The meal being over, the men-at-arms saluted Molly Grue and left the scullery, two for their beds, two to take up their night's vigil in the rain. The oldest of the men waited until the others were gone before he said quietly to Molly, "Be careful of the Lady Amalthea. When she first came here, her beauty was such that even this accursed castle became beautiful too – like the moon, which is only a shining stone. But she has been here too long. Now she is as beautiful as ever, but the rooms and roofs that contain her are somehow meaner for her presence."

He gave a long sigh, which frayed into a whine. "I am familiar with that kind of beauty," he said, "but I had never seen that other sort before. Be careful of her. She should go away from here."

Alone, Molly put her face in the little cat's random fur. The cooking fire fluttered low, but she did not get up to feed it. Small, swift creatures scuttled across the room, making a sound like King Haggard's voice; and the rain rumbled against the castle walls, sounding like the Red Bull. Then, as though in answer, she heard the Bull. His bellow shattered the stones under her feet, and she clutched desperately at the table to keep herself and the cat from plunging down to him. She cried out.

The cat said, "He is going out. He goes out every sundown to hunt for the strange white beast that escaped him. You know that perfectly well. Don't be stupid."

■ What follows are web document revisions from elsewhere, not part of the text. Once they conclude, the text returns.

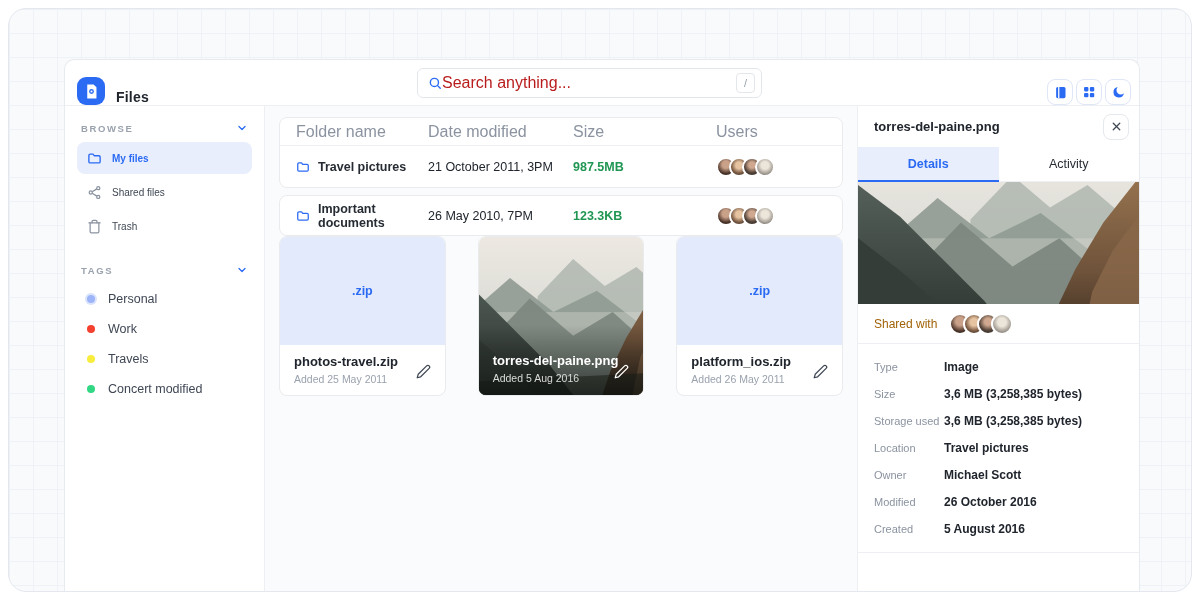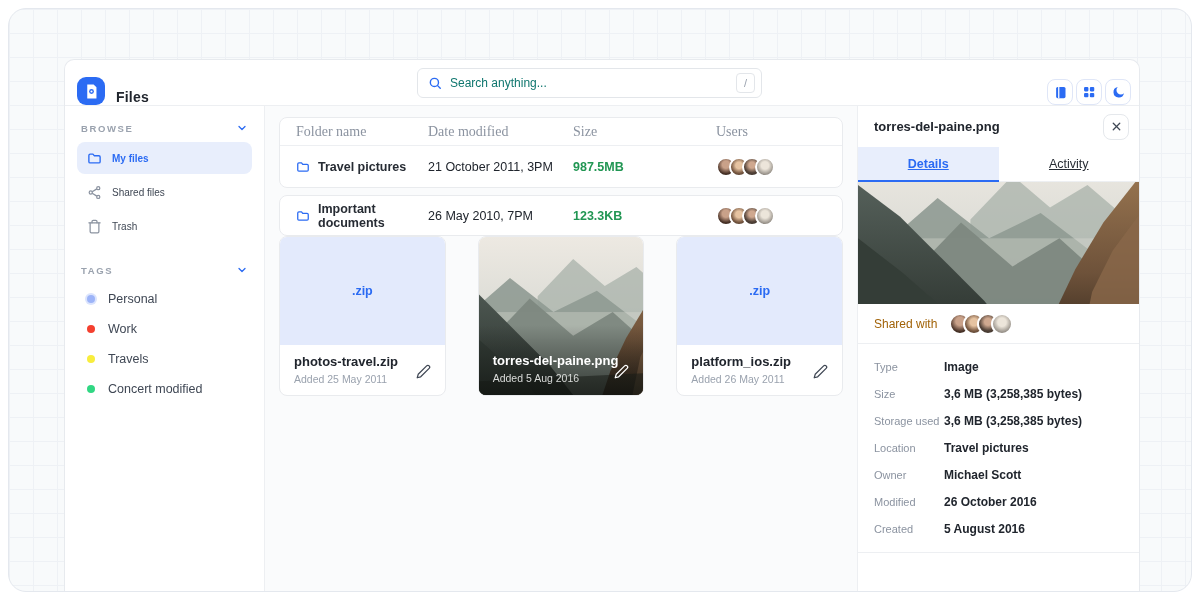"Search anything..." .search .ph { color: #0f766e -> #b91c1c; font-size: 12px -> 16px; margin-left: 8px -> none }
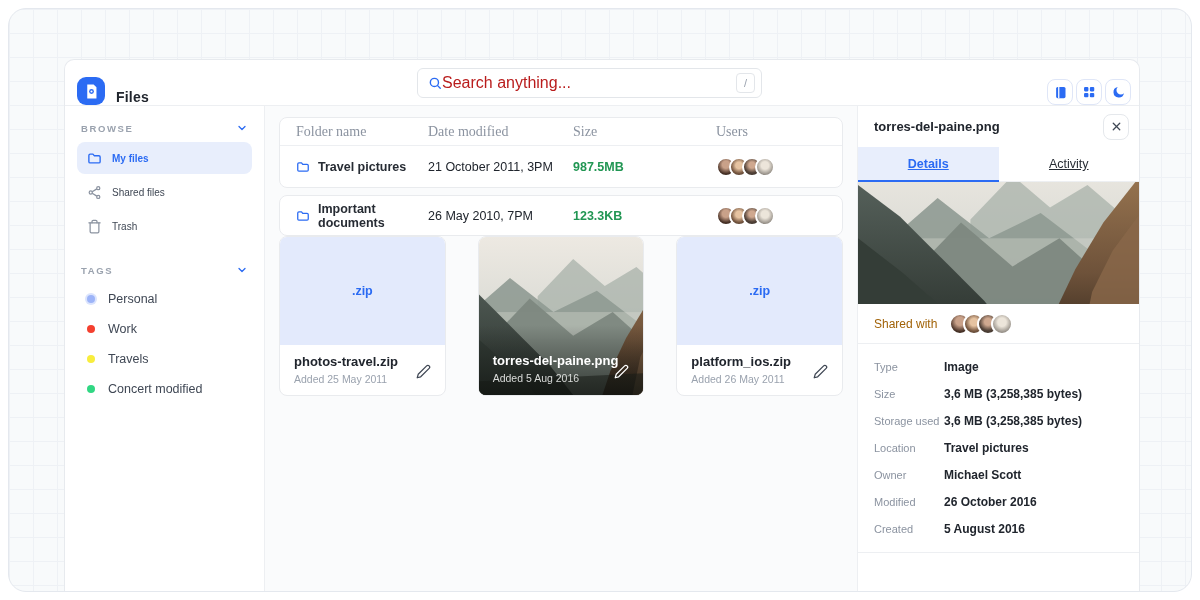"Folder name" .th { font-family: Liberation Serif, serif -> none; font-size: 14px -> 16px }
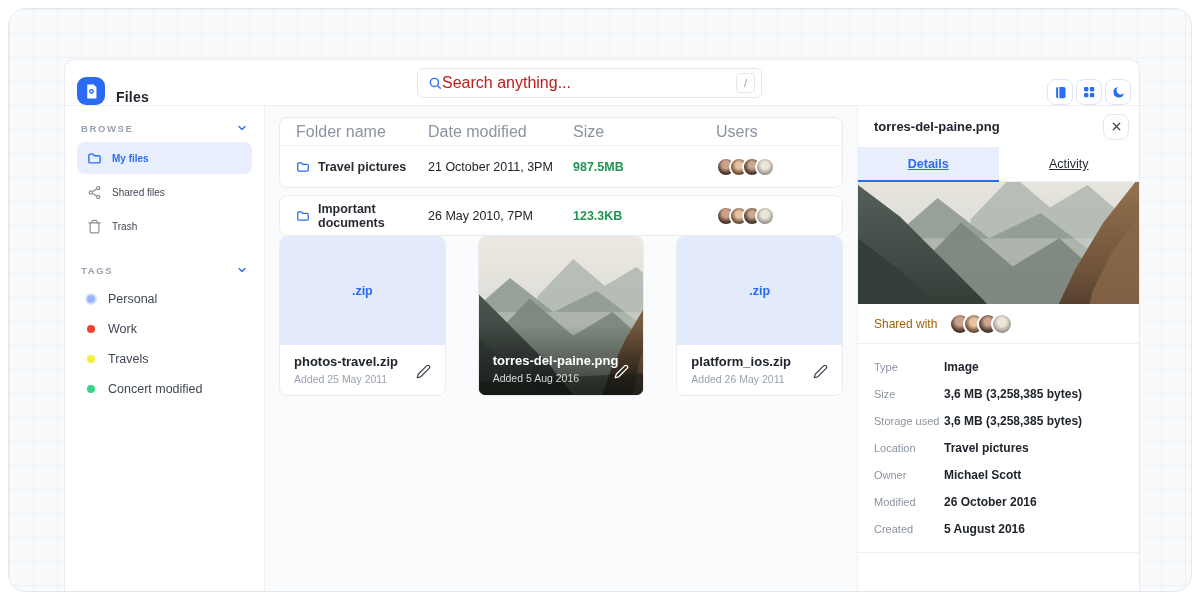"Details" .tab { text-decoration: underline -> none }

The hungering roar came again, further away. Molly caught her breath and stared at the little cat. She was not as amazed as another might have been; these days she was harder to surprise than most women. "Could you always talk?" she asked the cat. "Or was it the sight of the Lady Amalthea that gave you speech?"

The cat licked a front paw reflectively. "It was the sight of her that made me feel like talking," he said at length, "and let us leave it at that. So that is a unicorn. She is very beautiful."

"How do you know she is a unicorn?" Molly demanded. "And why were you afraid to let her touch you? I saw you. You were afraid of her."

"I doubt that I will feel like talking for very long," the cat replied without rancor. "I would not waste time in foolishness if I were you. As to your first question, no cat out of its first fur can ever be deceived by appearances. Unlike human beings, who enjoy them. As for your second question -" Here he faltered, and suddenly became very interested in washing; nor would he speak until he had licked himself fluffy and then licked himself smooth again. Even then he would not look at Molly, but examined his claws.

"If she had touched me," he said very softly, "I would have been hers and not my own, not ever again. I wanted her to touch me, but I could not let her. No cat will. We let human beings caress us because it is pleasant enough and calms them – but not her. The price is more than a cat can pay."

Molly picked him up then, and he purred into her neck for such a long while that she began to fear that his moment of speech had passed. But presently he said, "You have very little time. Soon she will no longer remember who she is, or why she came to this place, and the Red Bull will no longer roar in the night for her. It may be that she will marry the good prince, who loves her." The cat pushed his head hard into Molly's suddenly still hand. "Do that," he commanded. "The prince is very brave, to love a unicorn. A cat can appreciate valiant absurdity."

"No," Molly Grue said. "No, that cannot be. She is the last."

"Well then, she must do what she came to do," the cat replied. "She must take the king's way down to the Bull."